NEXT MONTH all the U.S. Wolf Refuge staff, volunteers and ambassador animals will be packing it up and heading to the beautiful Stanford University Campus in Palo Alto California for the 44th ANNUAL STANFORD POWWOW. this event.
In our 8th year at this event we'll be introducing some of our new fundraising items in the fundraising "Gift Shop". We'll have ladies summer tank tops (anticipating a warm Mother's Day Weekend) as well as brand new U.S. Wolf Refuge Tote Bags with a new embroidery design as well as some lovely Wolf Bracelets. The tote bags will be in our on-line Gift Shop very soon. The proceeds from purchasing all of our products helps us build up the U.S. Wolf Refuge emergency medical fund, "Temerity's 4-Footed Angels."

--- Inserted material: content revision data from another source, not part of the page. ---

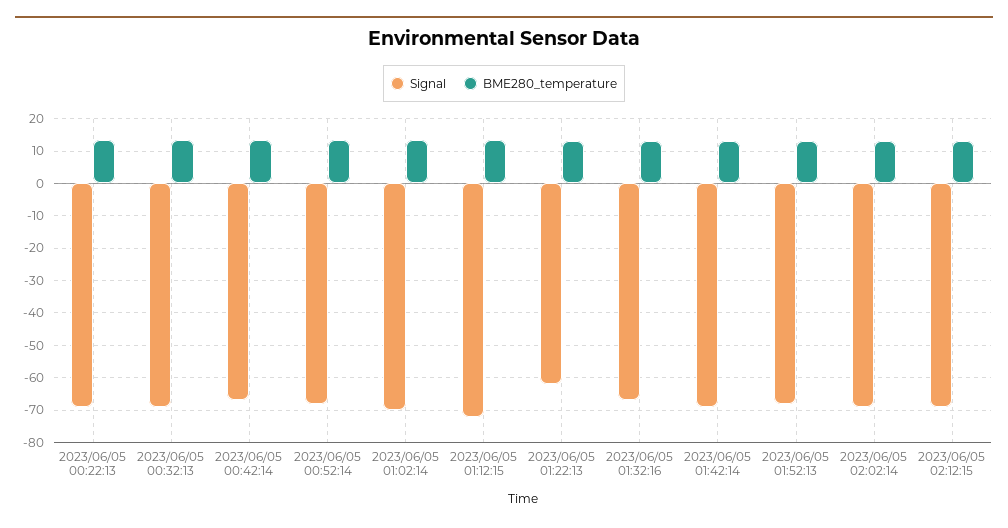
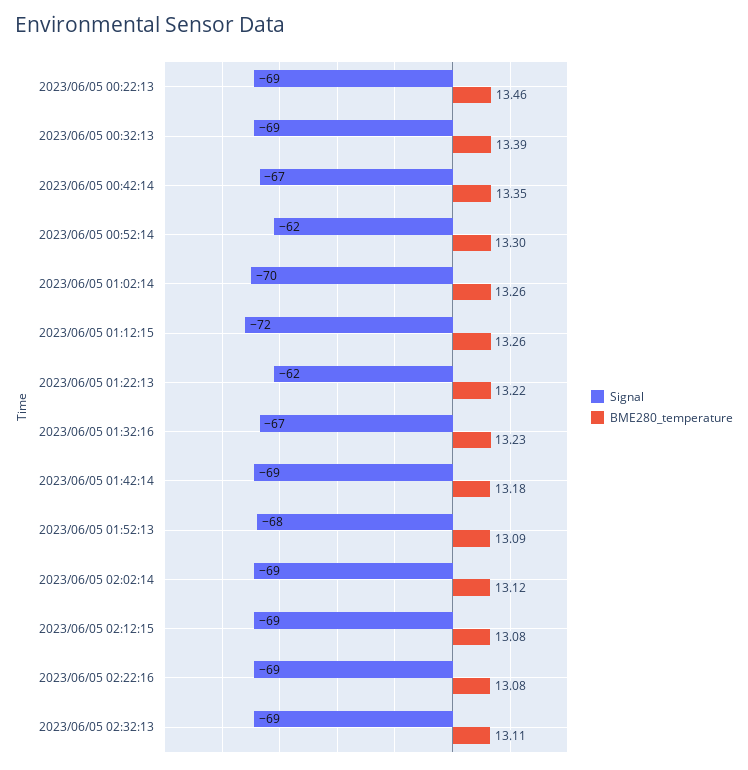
Signal, 2023/06/05 00:52:14: -68 -> -62
Signal, 2023/06/05 02:22:16: none -> -69
BME280_temperature, 2023/06/05 02:22:16: none -> 13.08
Signal, 2023/06/05 02:32:13: none -> -69
BME280_temperature, 2023/06/05 02:32:13: none -> 13.11

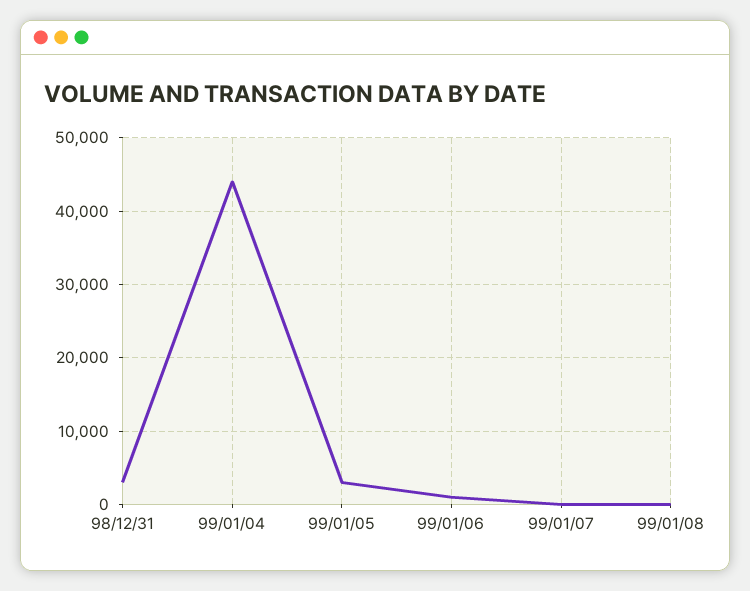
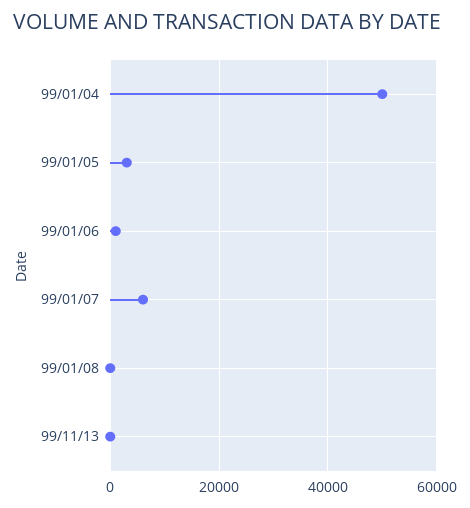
98/12/31: 3000 -> none
99/01/04: 44000 -> 50000
99/01/07: 0 -> 6000
99/11/13: none -> 0

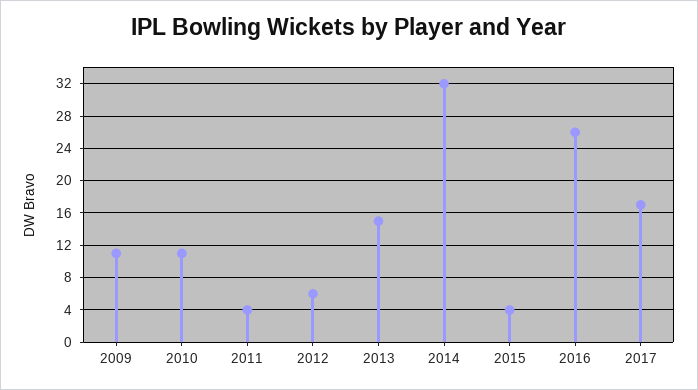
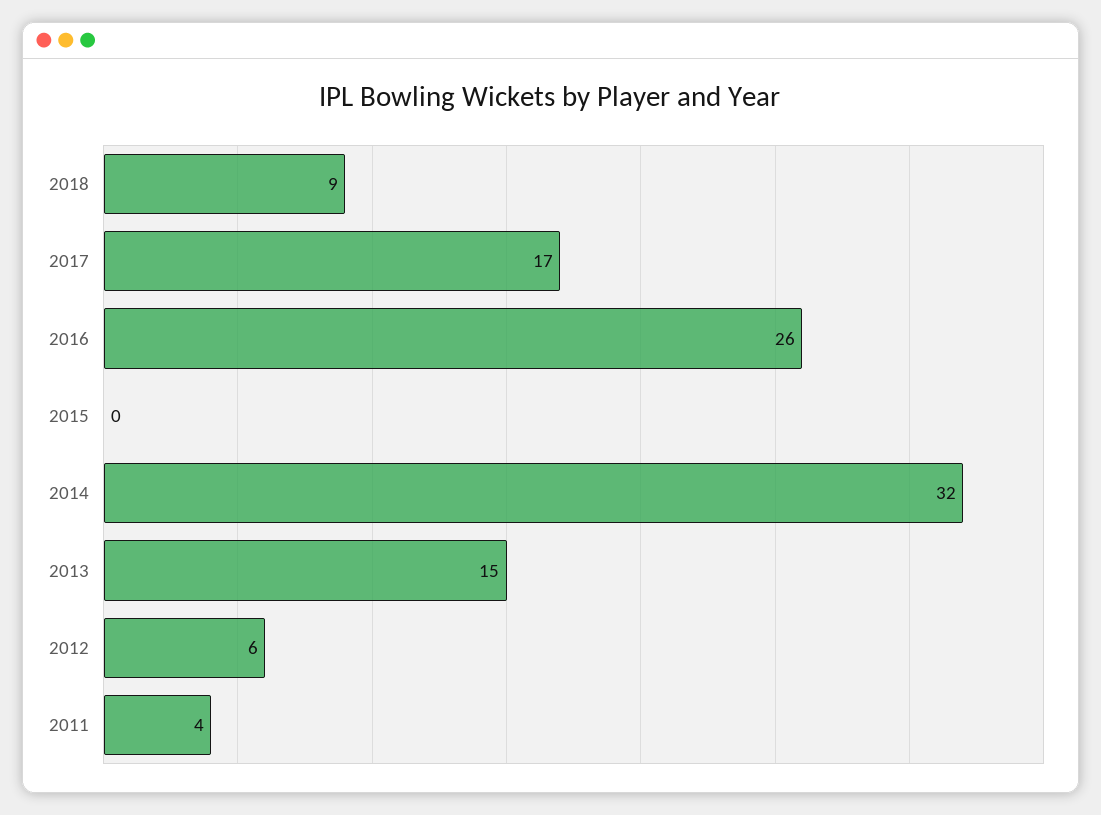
2009: 11 -> none
2010: 11 -> none
2015: 4 -> 0
2018: none -> 9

As usual the powwow begins Friday evening May 8th, is open all day Saturday and closing ceremonies are usually begin about 5:00 p.m. Sunday May 10th. Pay us a visit and meet our ambassador KASA and special ambassador TAKODA (up close and personal) and who knows who else might show up!

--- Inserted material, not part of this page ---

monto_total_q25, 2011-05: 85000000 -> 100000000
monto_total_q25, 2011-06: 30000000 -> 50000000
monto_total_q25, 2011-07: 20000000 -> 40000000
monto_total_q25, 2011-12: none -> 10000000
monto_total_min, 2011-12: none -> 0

NALA was born in 2009 which makes her now a young six year old. She is a rescue from a divorcing couple in Manteca CA. Nala was still a pup when we rushed to meet her former owner before he took her to the local animal shelter. Had that happened we all know that her chances for survival were extremely low. She joined our pack just a short time after Shadow. They didn't share the same compound at that time but one day while visiting we started watching her body language when she saw Shadow.
It was more than obvious that she was "infatuated" by the large handsome male so we thought we'd put them together to see what happened. The rest is history! Nala and Shadow have been a bonded pair for a few years now. Nothing will separate them ~ it's true love!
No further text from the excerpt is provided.